- [Problem details]: Search the records for the string "resource" and return each line that has it.

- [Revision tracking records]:

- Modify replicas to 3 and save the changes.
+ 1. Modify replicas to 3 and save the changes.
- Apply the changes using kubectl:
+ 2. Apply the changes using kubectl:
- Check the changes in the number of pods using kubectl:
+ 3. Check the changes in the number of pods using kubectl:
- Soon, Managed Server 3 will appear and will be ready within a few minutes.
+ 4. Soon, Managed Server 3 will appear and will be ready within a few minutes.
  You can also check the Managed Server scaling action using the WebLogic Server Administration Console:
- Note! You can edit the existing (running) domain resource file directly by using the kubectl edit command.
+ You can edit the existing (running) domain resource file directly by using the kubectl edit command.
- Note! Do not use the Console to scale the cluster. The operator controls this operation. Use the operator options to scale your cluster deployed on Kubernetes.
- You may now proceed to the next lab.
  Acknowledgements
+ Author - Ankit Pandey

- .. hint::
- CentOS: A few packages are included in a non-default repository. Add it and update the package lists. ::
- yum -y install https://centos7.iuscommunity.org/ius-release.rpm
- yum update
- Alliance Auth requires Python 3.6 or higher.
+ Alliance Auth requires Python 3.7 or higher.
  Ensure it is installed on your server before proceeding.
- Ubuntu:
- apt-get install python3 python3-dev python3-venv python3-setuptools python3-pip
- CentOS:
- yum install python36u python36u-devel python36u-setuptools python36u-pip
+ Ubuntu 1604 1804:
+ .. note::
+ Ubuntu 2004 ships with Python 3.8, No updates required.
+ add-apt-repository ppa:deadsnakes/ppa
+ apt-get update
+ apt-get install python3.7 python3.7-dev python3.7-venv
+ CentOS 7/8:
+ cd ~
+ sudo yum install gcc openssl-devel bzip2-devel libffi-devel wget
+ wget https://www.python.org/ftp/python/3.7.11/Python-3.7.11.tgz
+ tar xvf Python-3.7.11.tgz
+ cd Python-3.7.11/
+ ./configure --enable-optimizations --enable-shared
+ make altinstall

- [Exercise output]:
- Note! You can edit the existing (running) domain resource file directly by using the kubectl edit command.
+ You can edit the existing (running) domain resource file directly by using the kubectl edit command.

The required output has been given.